● **What the task requires**: Output every entry exactly, without any pictures.

Before-and-after change data:
++++++++++

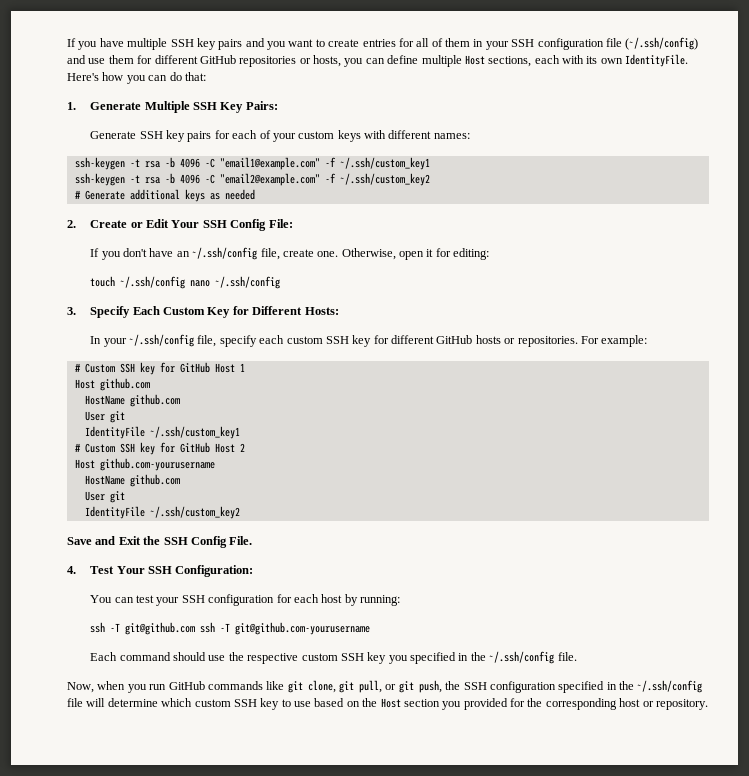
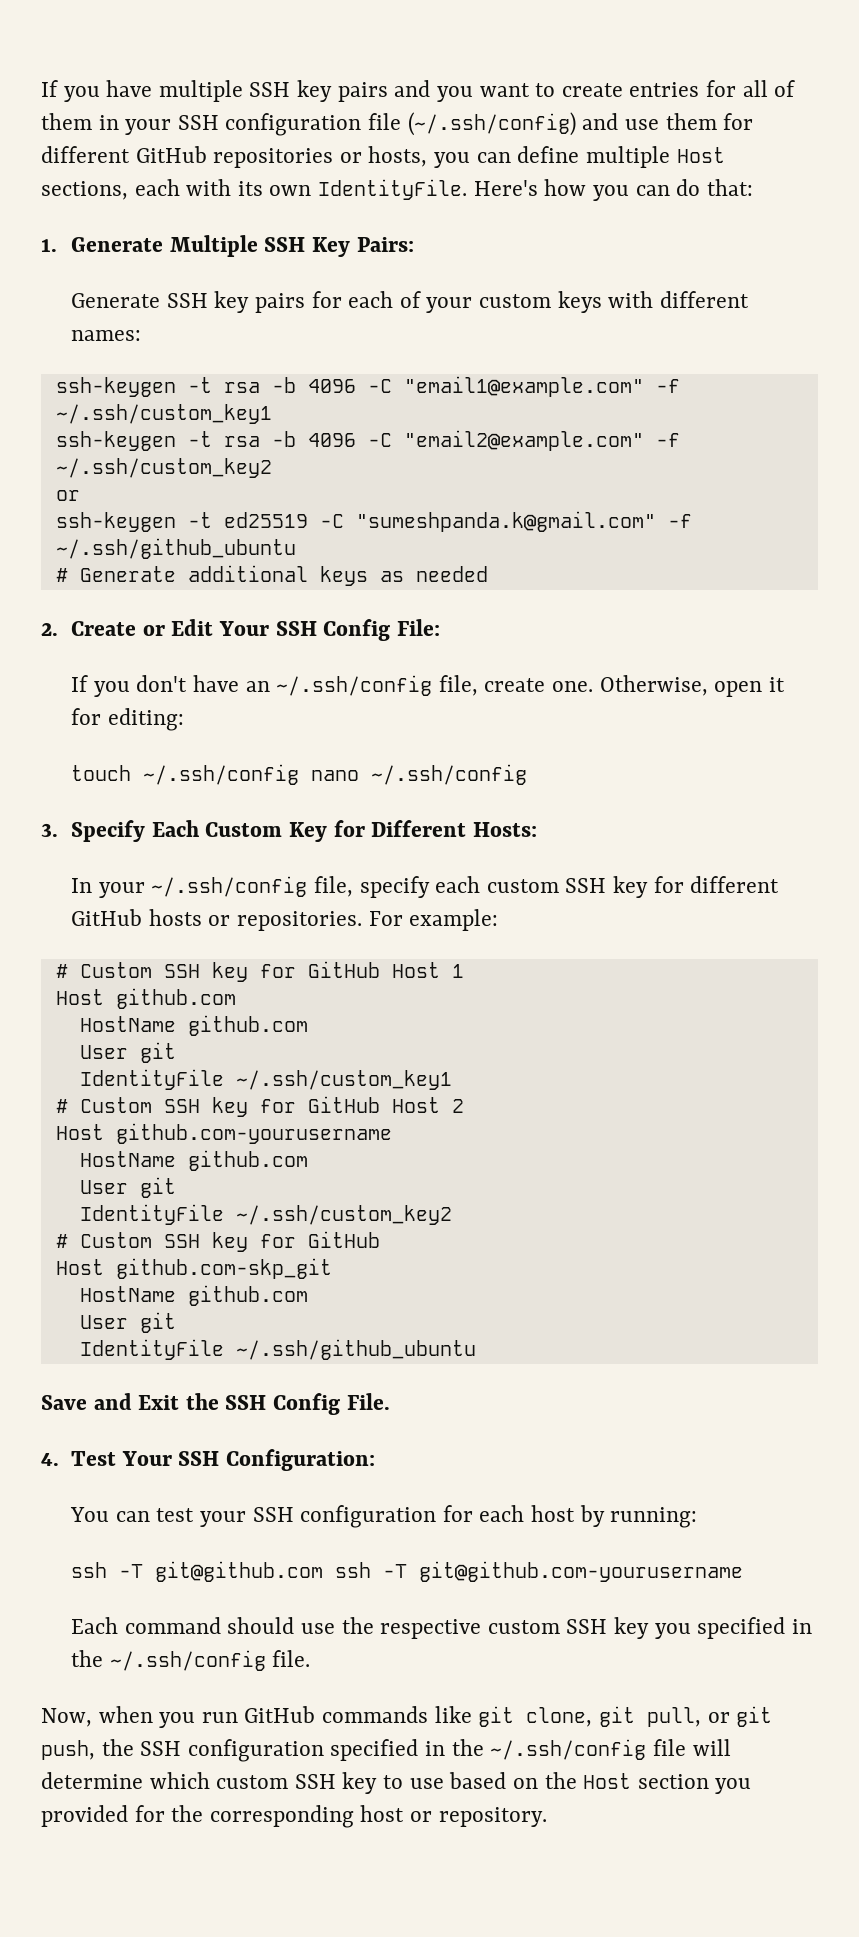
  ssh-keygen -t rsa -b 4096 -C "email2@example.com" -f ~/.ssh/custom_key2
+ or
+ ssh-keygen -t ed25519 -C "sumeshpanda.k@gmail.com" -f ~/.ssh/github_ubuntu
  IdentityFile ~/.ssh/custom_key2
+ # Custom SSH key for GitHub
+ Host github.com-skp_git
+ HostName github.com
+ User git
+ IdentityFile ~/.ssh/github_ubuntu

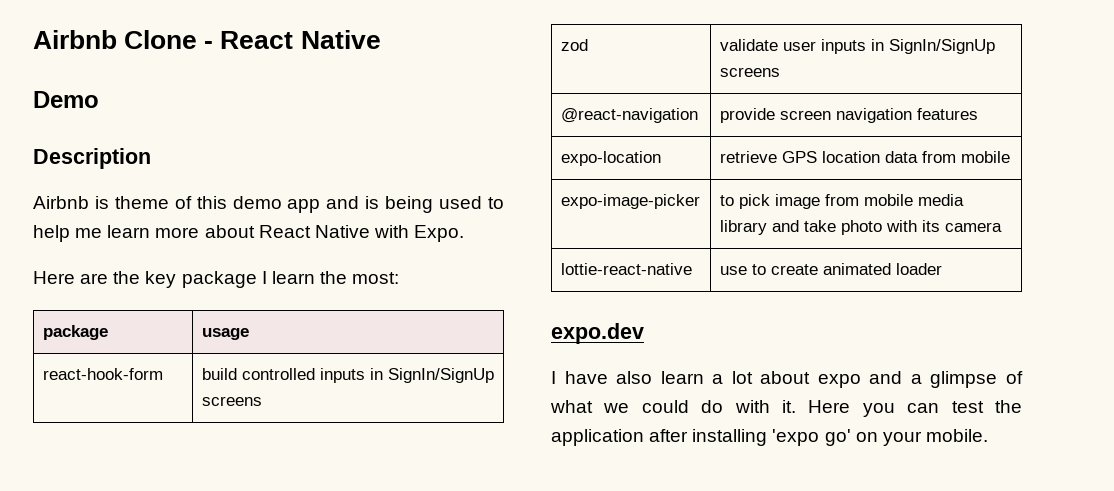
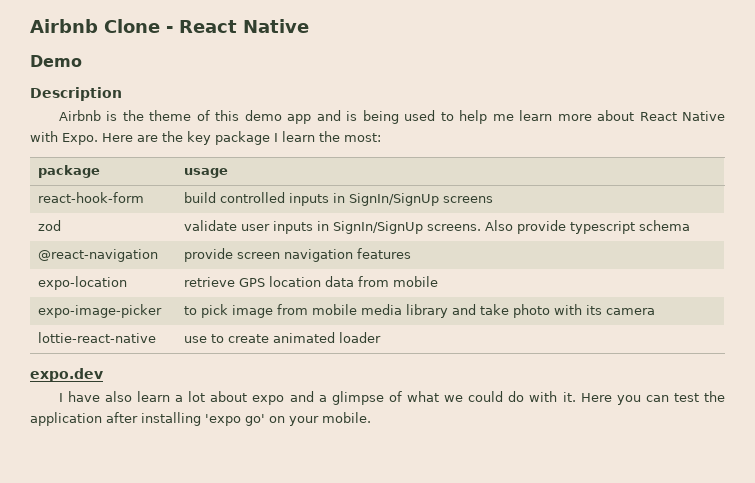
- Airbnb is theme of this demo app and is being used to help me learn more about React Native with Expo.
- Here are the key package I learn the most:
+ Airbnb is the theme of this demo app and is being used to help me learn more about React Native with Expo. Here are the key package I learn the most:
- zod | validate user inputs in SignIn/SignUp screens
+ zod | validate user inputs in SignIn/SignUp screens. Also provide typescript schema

++++++++++

● **Answer space**:
  ssh-keygen -t rsa -b 4096 -C "email2@example.com" -f ~/.ssh/custom_key2
+ or
+ ssh-keygen -t ed25519 -C "sumeshpanda.k@gmail.com" -f ~/.ssh/github_ubuntu
  IdentityFile ~/.ssh/custom_key2
+ # Custom SSH key for GitHub
+ Host github.com-skp_git
+ HostName github.com
+ User git
+ IdentityFile ~/.ssh/github_ubuntu

- Airbnb is theme of this demo app and is being used to help me learn more about React Native with Expo.
- Here are the key package I learn the most:
+ Airbnb is the theme of this demo app and is being used to help me learn more about React Native with Expo. Here are the key package I learn the most:
- zod | validate user inputs in SignIn/SignUp screens
+ zod | validate user inputs in SignIn/SignUp screens. Also provide typescript schema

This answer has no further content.